# Castle Dale Pig Hunt



## coyoteslayer (Sep 10, 2007)

Here is a pig hunt that I went on earlier this year. There was 4 guys in wheelchairs and 1 wounded warrior. We had a lot of fun and the meat sure tastes good. I think this hunt is a little better than the one in Brigham City.

We spotted two pigs down below from the plateau that we are on so we moved down to get a little closer look. We got two hunters in position and they both downed there pigs after several shots. My Dad and I then went up the road about a mile and we spotted two pigs 250 yds away so I took aim and I shot my pig in the neck and then he squeeled and shook his head so I put another one in his head. He then ran over by a fence line and laid down. As we drove up then he got up again and I shot him in the head one more time.
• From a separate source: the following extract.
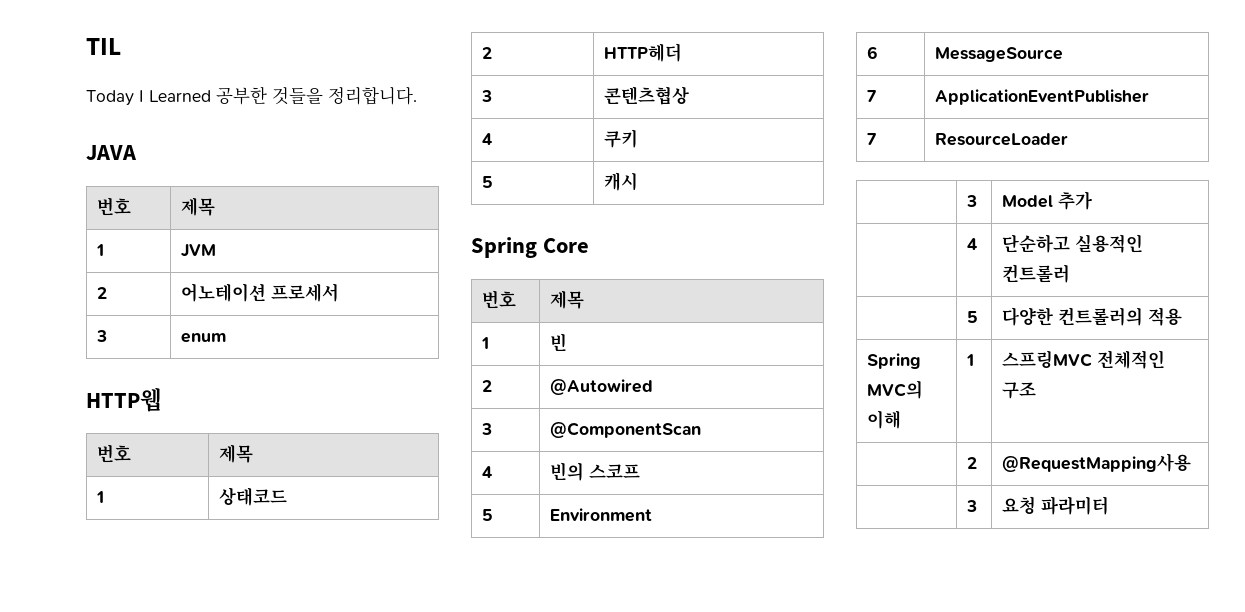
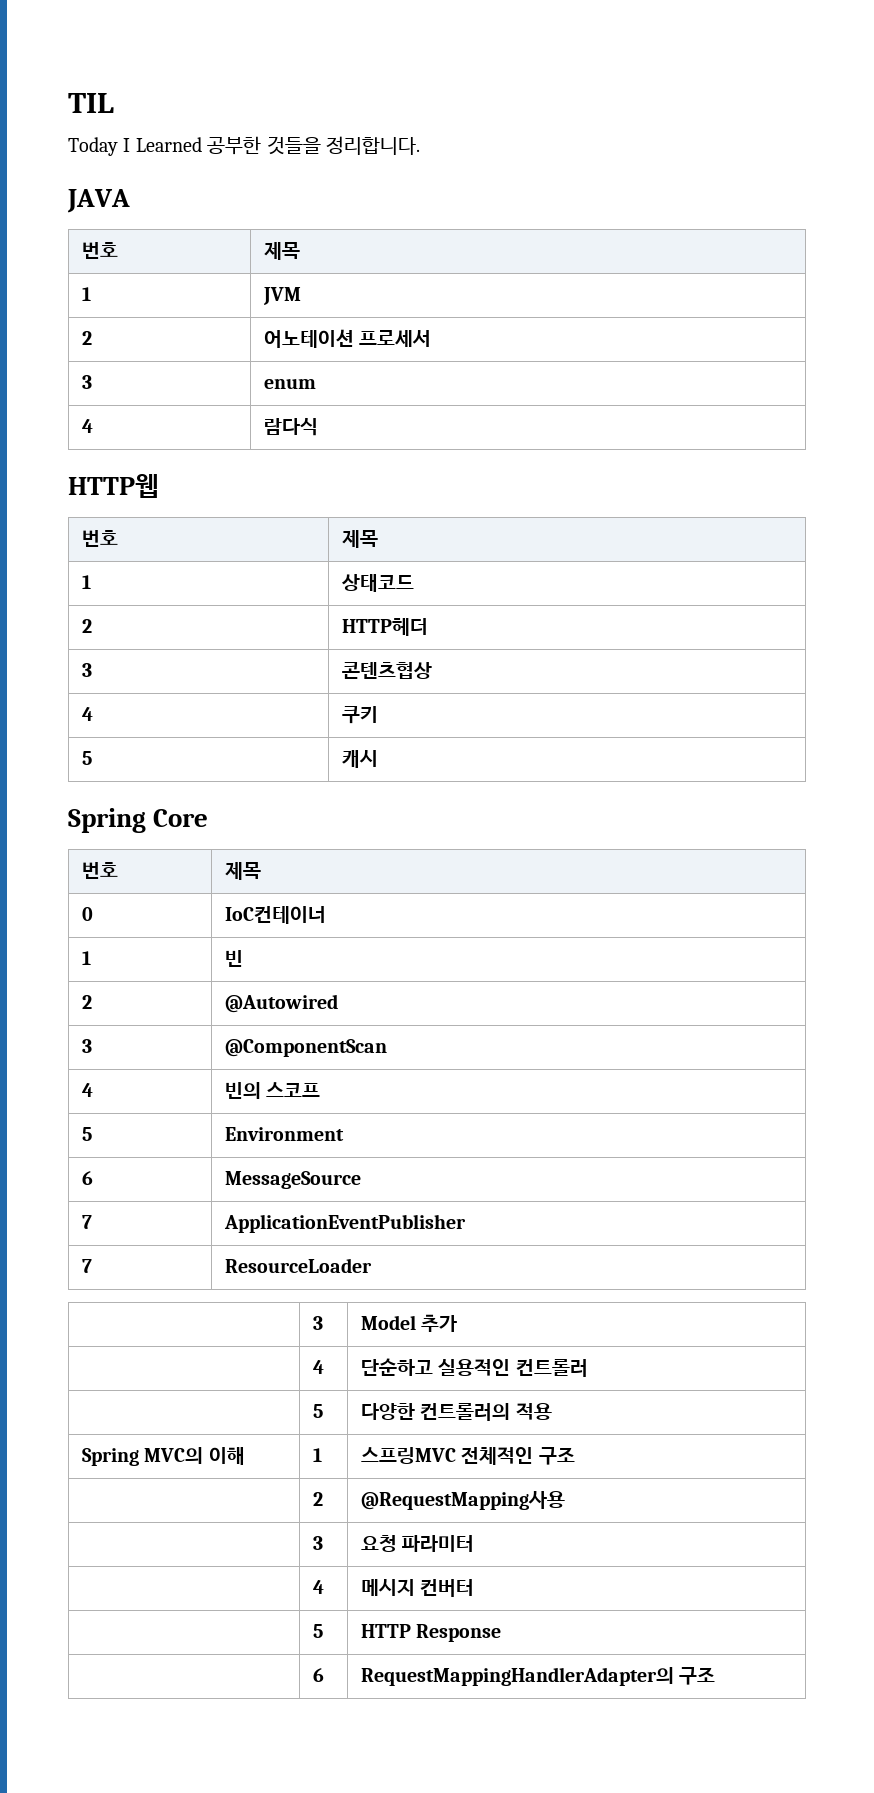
+ 4 | 람다식
+ 0 | IoC컨테이너
+ | 4 | 메시지 컨버터
+ | 5 | HTTP Response
+ | 6 | RequestMappingHandlerAdapter의 구조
They sure are tough buggers. I was shooting my 223 savage.


----------



## proutdoors (Sep 24, 2007)

Pretty cool!


----------



## rdoggsilva (Apr 6, 2011)

That is really a good thing, you folks did. All I can say is thanks for giving your time.


----------



## pkred (Jul 9, 2009)

Bacon, bacon, bacon!


----------



## swbuckmaster (Sep 14, 2007)

looks like fun


----------



## wyogoob (Sep 7, 2007)

Cool stuff.


----------



## Bax* (Dec 14, 2008)

That sounds like fun 8)

So you gonna make some home made bacon?????? Mmmmmmm baaaaaccccoooonnnn! :EAT:


----------



## Huge29 (Sep 17, 2007)

Looks like fun, at least they seem to market this for what it really is; just a fun way to get your pork. The Yates deal in Corinne is made out to be a real "hunt" for feral hogs when they really just buy the old nag from the auction and shock the crap out of it the day of your hunt and release it from the pen the day of your excursion.


----------



## mikevanwilder (Nov 11, 2008)

Glad you had fun CS. And I'm glad they put these out for this cause. 

But I know these guys and Huge these guys are alot like what you described. They used to have youtube videos about these "hunts" and they were complete fools. I know in one video they talk about commiting beastiality on one of the downed pigs. And the language the were using was not the kind I would use in a promotional video.
The videos have been taken down probably because the folks in the community got upset because if you searched Castle Dale on youtube those were the videos that came up.
Now I'm not trying to say what the did wasn't generous or upstanding because that is awesome but what they really do is not what you see here.


----------